* SUPPLIED RECORDS:
>>>

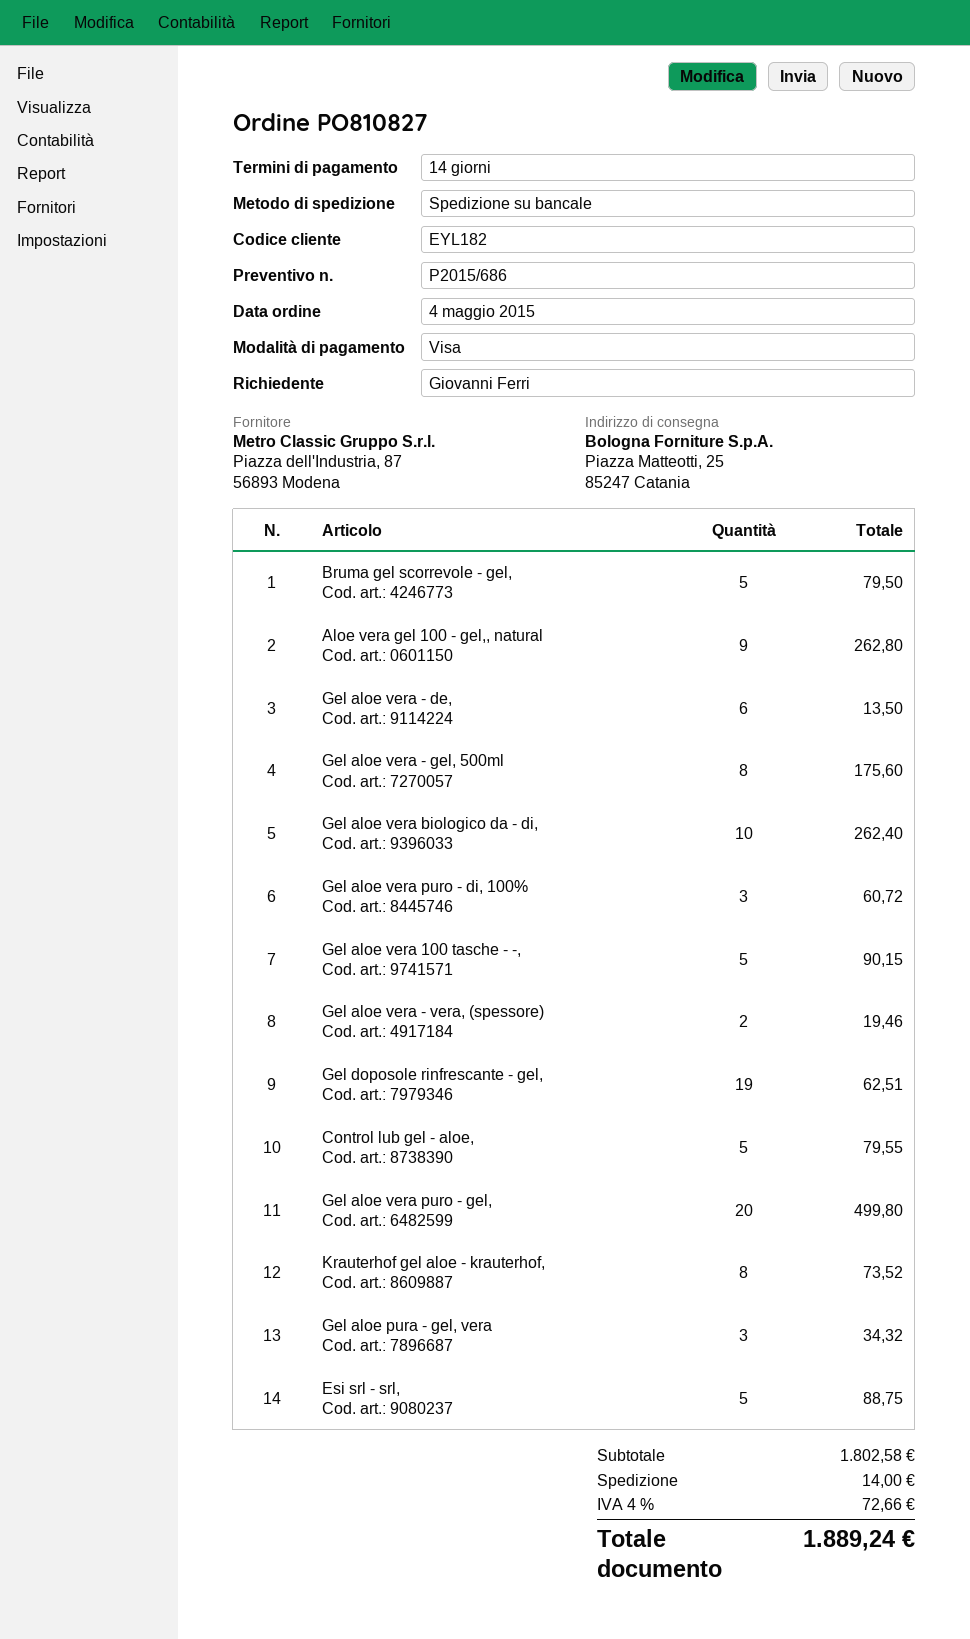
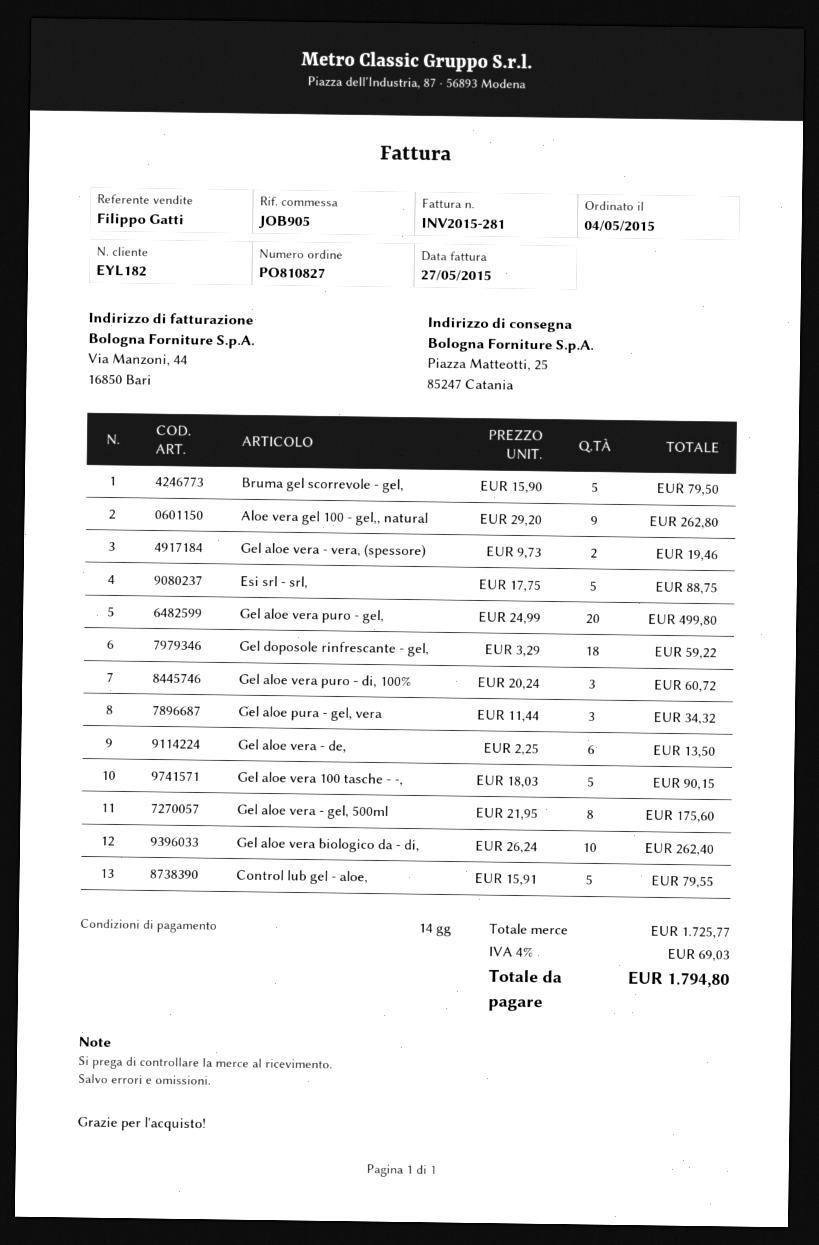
Gel doposole rinfrescante - gel,: 19 for 62.51 -> 18 for 59.22
Krauterhof gel aloe - krauterhof,: 8 for 73.52 -> none
subtotal: 1802.58 -> 1725.77
shipping: 14.00 -> none
tax: 4% = 72.66 -> 4% = 69.03
total: 1889.24 -> 1794.80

<<<

Check each line of the records above, and copy those that hold the word "none".

* RESPONSE BOX:
Krauterhof gel aloe - krauterhof,: 8 for 73.52 -> none
shipping: 14.00 -> none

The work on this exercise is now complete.